→ **WHAT YOU WILL DO**:
Please go line by line through the material and copy each one containing the word "color".
━━━━━ DATA FOR THE TASK
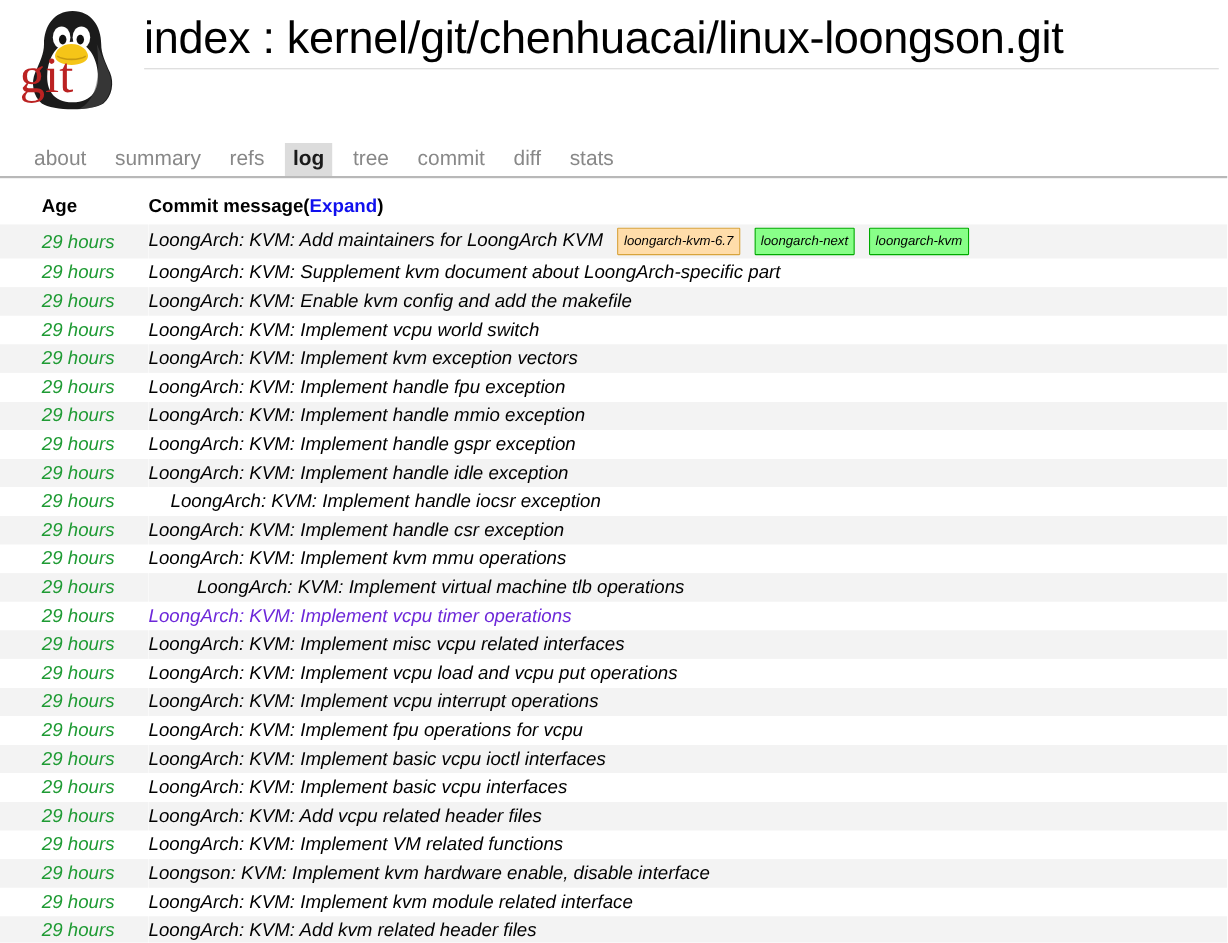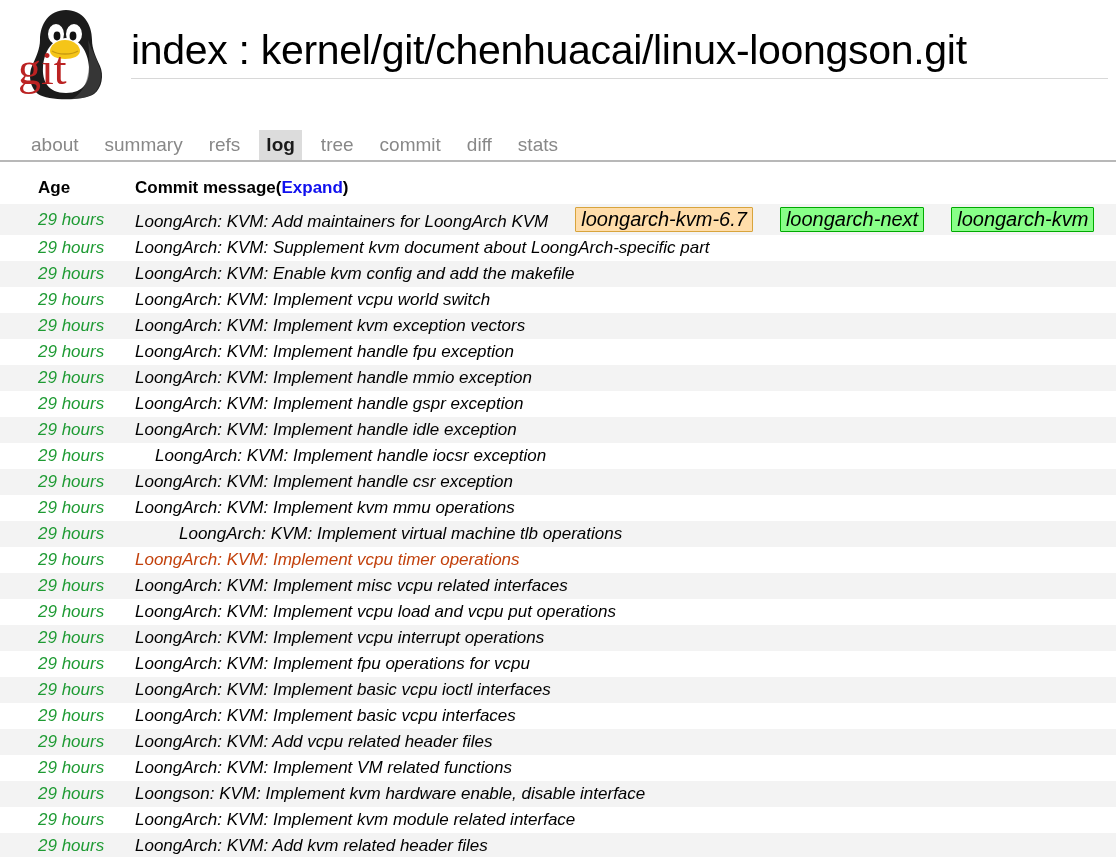--- a/index.html
+++ b/index.html
@@ -36,7 +36,6 @@
     left: 131px;
     top: 10px;
     right: 8px;
-    margin-top: 16px;
   }
   .main-title {
     font-size: 41px;

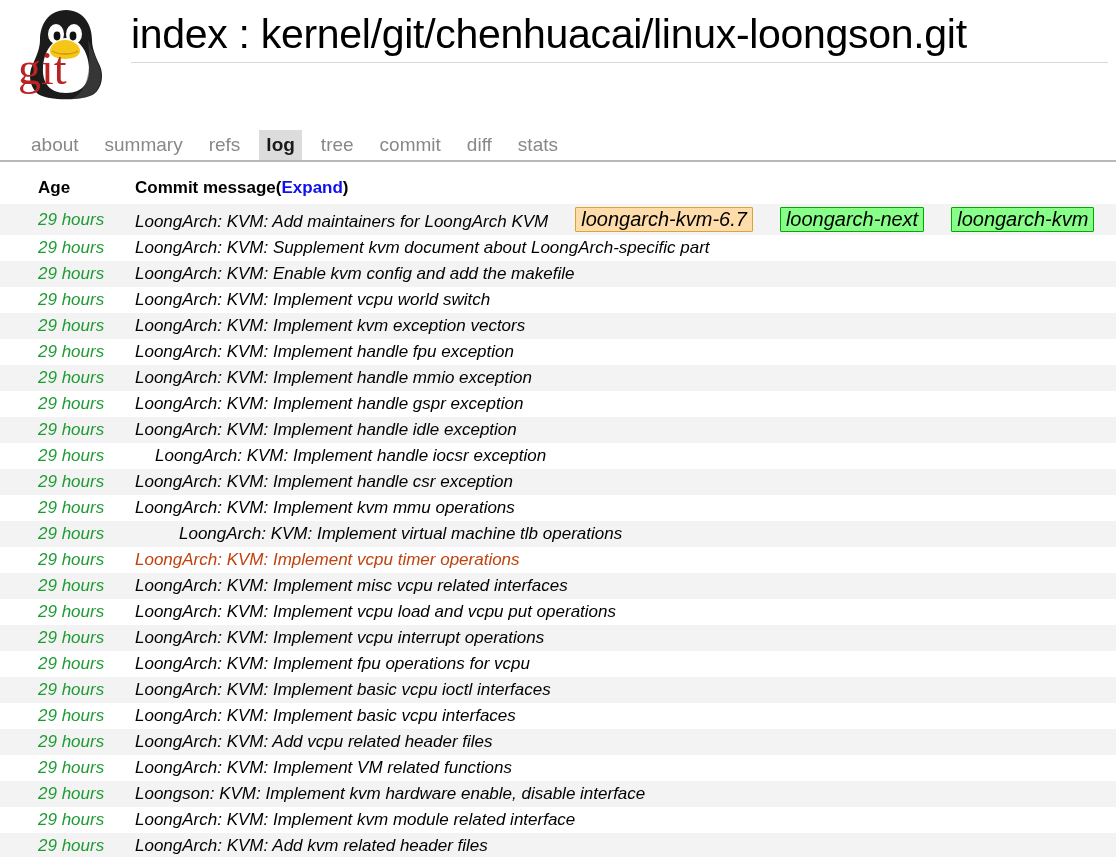--- a/index.html
+++ b/index.html
@@ -141,10 +141,10 @@
   .decos { display: inline; }
   .deco {
     display: inline-block;
-    font-size: 20px;
+    font-size: 12px;
     line-height: 18px;
     padding: 2px 5px 3px 5px;
-    margin-left: 27px;
+    margin-left: 13px;
     border-radius: 1px;
     vertical-align: 1px;
   }

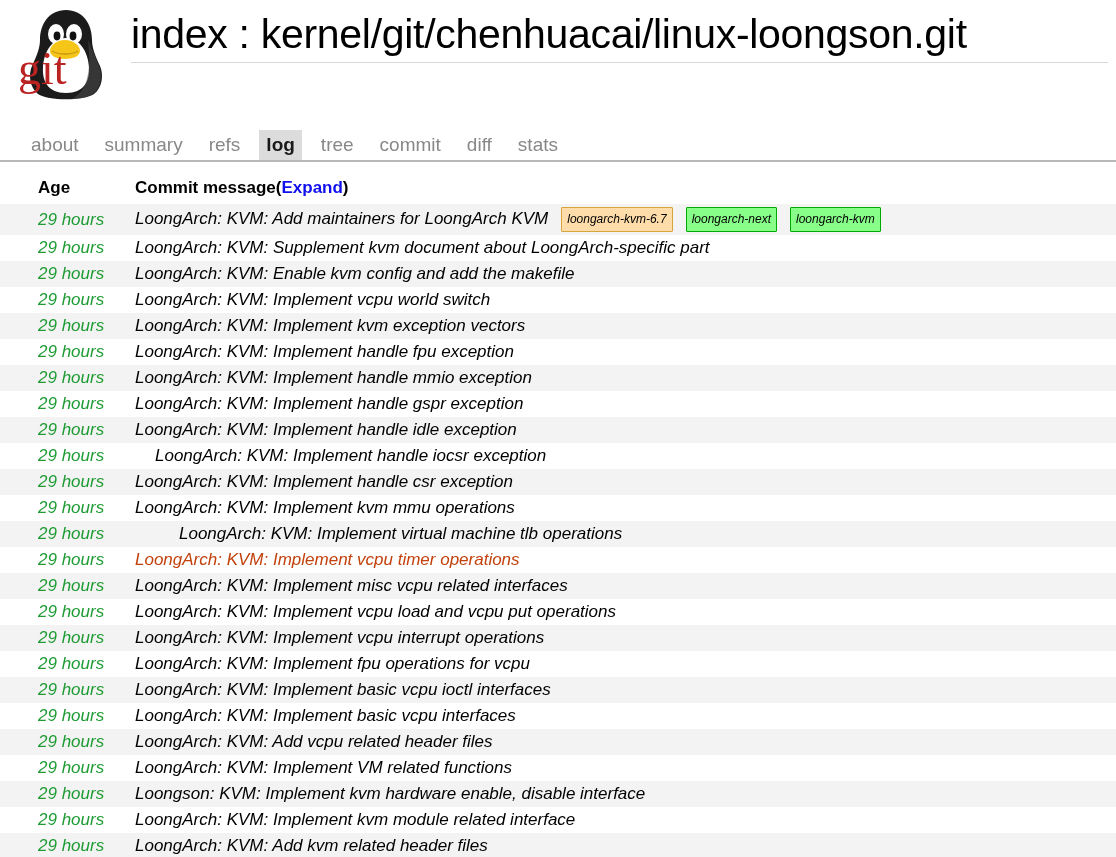--- a/index.html
+++ b/index.html
@@ -265,7 +265,7 @@
           </tr>
           <tr class="logrow">
             <td class="age">29 hours</td>
-            <td class="msg"><a class="msg-text" href="#" style="text-decoration: none; color: #c2410c;">LoongArch: KVM: Implement vcpu timer operations</a></td>
+            <td class="msg"><a class="msg-text" href="#" style="text-decoration: none; color: #6d28d9;">LoongArch: KVM: Implement vcpu timer operations</a></td>
           </tr>
           <tr class="logrow alt">
             <td class="age">29 hours</td>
━━━━━━━━━━
→ **REPLY TO THE TASK**:
-            <td class="msg"><a class="msg-text" href="#" style="text-decoration: none; color: #c2410c;">LoongArch: KVM: Implement vcpu timer operations</a></td>
+            <td class="msg"><a class="msg-text" href="#" style="text-decoration: none; color: #6d28d9;">LoongArch: KVM: Implement vcpu timer operations</a></td>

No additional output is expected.